# [WHAT THIS TASK INVOLVES]
Take the entries below and print, exactly, the stretch from the line containing "for the specified revision." through the line containing "Tim Pope: https://github.com/tpope/vim-fugitive", both included.

>>>

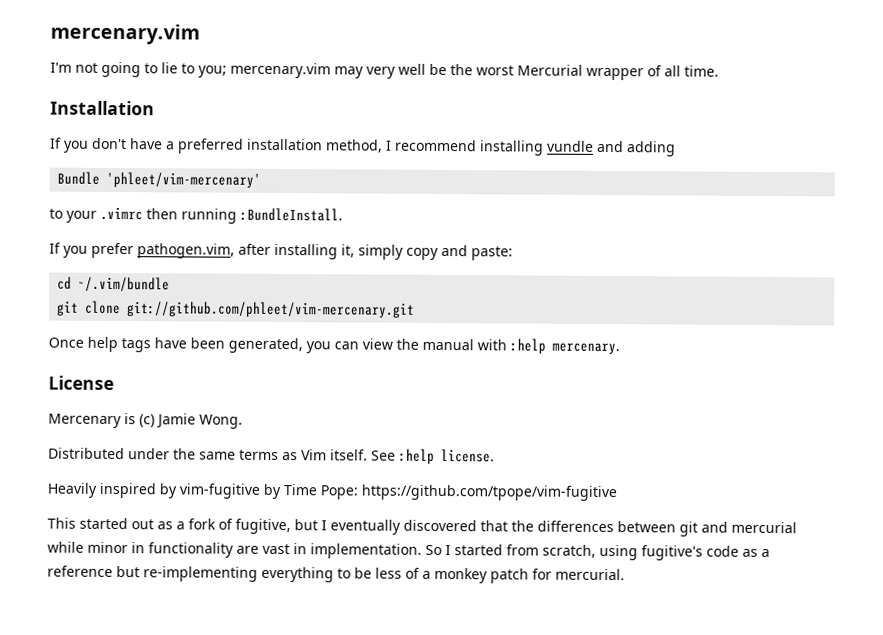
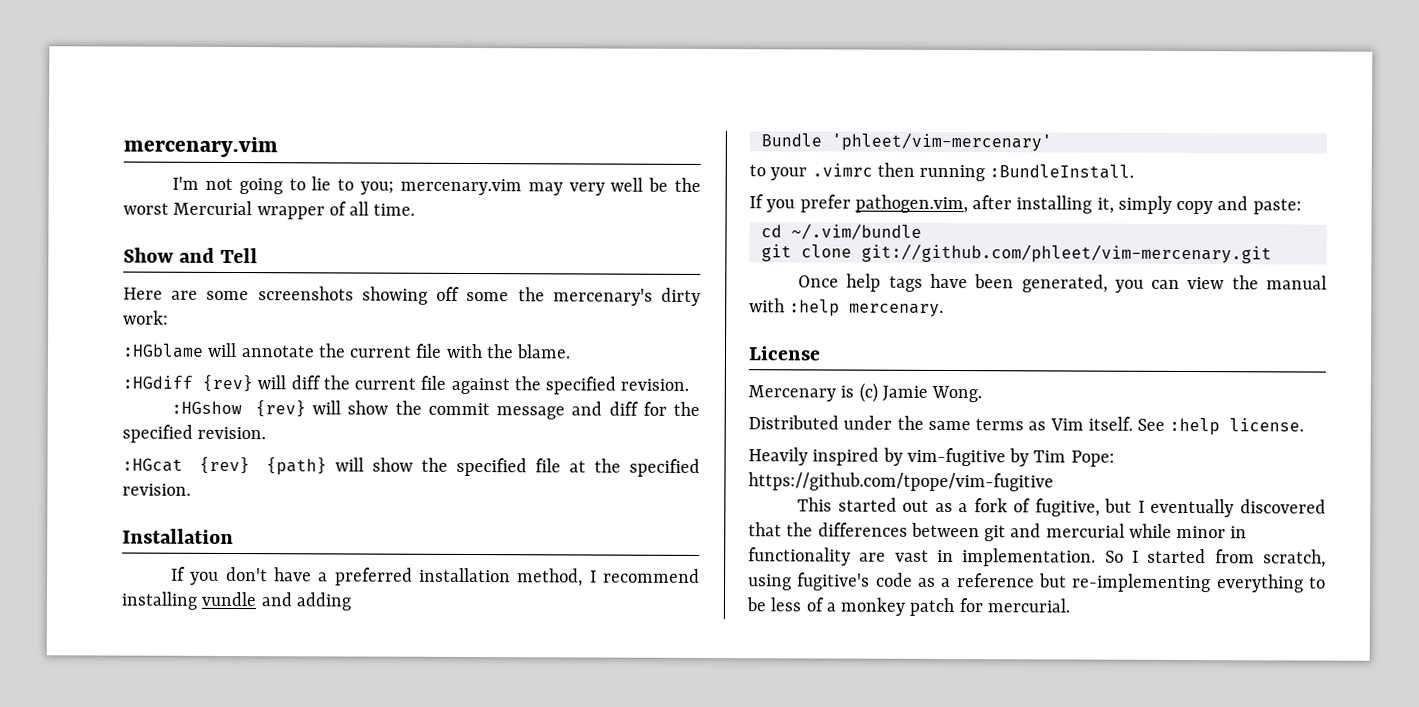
+ Show and Tell
+ Here are some screenshots showing off some the mercenary's dirty work:
+ :HGblame will annotate the current file with the blame.
+ :HGdiff {rev} will diff the current file against the specified revision.
+ :HGshow {rev} will show the commit message and diff for the specified revision.
+ :HGcat {rev} {path} will show the specified file at the specified revision.
- Heavily inspired by vim-fugitive by Time Pope: https://github.com/tpope/vim-fugitive
+ Heavily inspired by vim-fugitive by Tim Pope: https://github.com/tpope/vim-fugitive

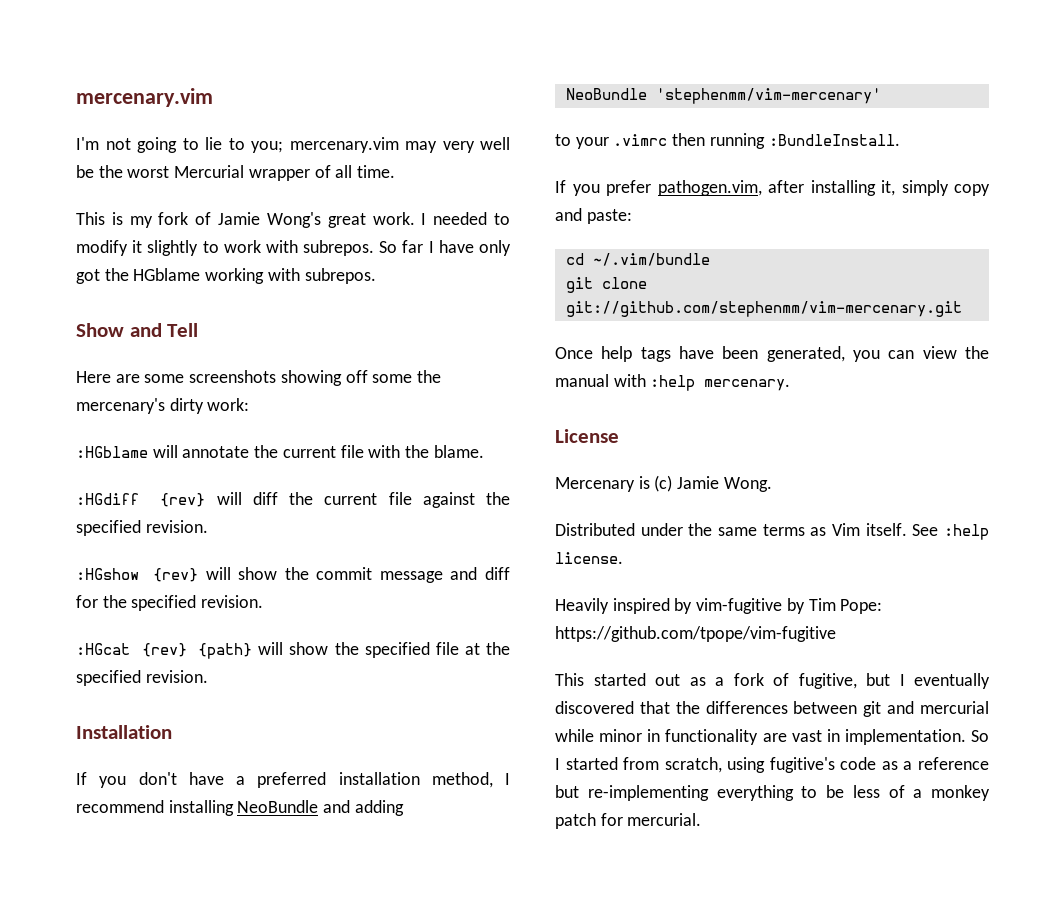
+ This is my fork of Jamie Wong's great work. I needed to modify it slightly to work with subrepos. So far I have only got the HGblame working with subrepos.
- If you don't have a preferred installation method, I recommend installing vundle and adding
+ If you don't have a preferred installation method, I recommend installing NeoBundle and adding
- Bundle 'phleet/vim-mercenary'
+ NeoBundle 'stephenmm/vim-mercenary'
- git clone git://github.com/phleet/vim-mercenary.git
+ git clone git://github.com/stephenmm/vim-mercenary.git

<<<

# [ANSWER TO THIS EXERCISE]
+ :HGshow {rev} will show the commit message and diff for the specified revision.
+ :HGcat {rev} {path} will show the specified file at the specified revision.
- Heavily inspired by vim-fugitive by Time Pope: https://github.com/tpope/vim-fugitive
+ Heavily inspired by vim-fugitive by Tim Pope: https://github.com/tpope/vim-fugitive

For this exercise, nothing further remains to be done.